#### Work order:
The answer should hold only the lines from the one containing "html: none ->" through the one containing "text: 案例对比 ->" in the entries below, copied exactly, without pictures.

#### Input data:
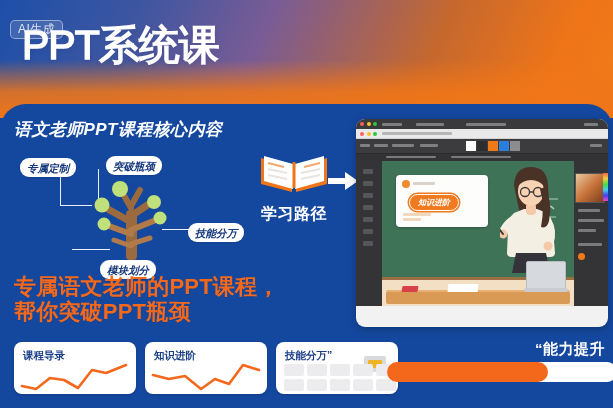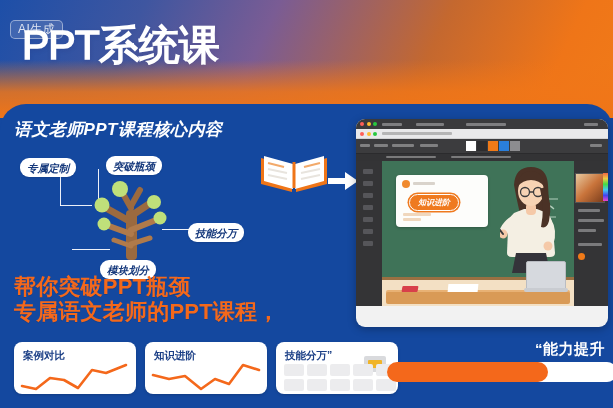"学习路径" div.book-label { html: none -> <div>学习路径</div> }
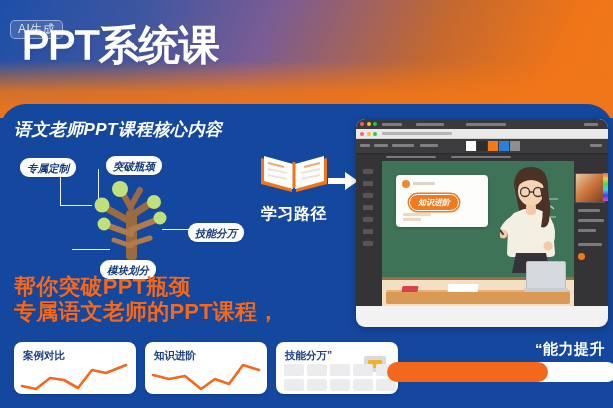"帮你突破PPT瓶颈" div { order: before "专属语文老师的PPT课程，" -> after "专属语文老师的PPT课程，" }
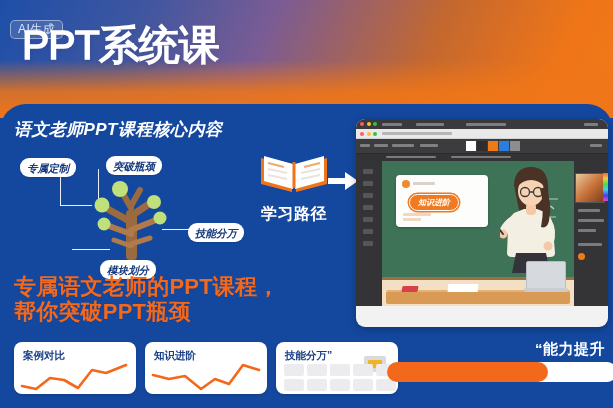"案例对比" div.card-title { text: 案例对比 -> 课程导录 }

--

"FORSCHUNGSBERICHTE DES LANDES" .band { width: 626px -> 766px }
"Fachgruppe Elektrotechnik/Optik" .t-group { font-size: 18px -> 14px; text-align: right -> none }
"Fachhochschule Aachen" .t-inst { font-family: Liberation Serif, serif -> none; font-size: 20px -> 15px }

#### Worked solution:
"学习路径" div.book-label { html: none -> <div>学习路径</div> }
"帮你突破PPT瓶颈" div { order: before "专属语文老师的PPT课程，" -> after "专属语文老师的PPT课程，" }
"案例对比" div.card-title { text: 案例对比 -> 课程导录 }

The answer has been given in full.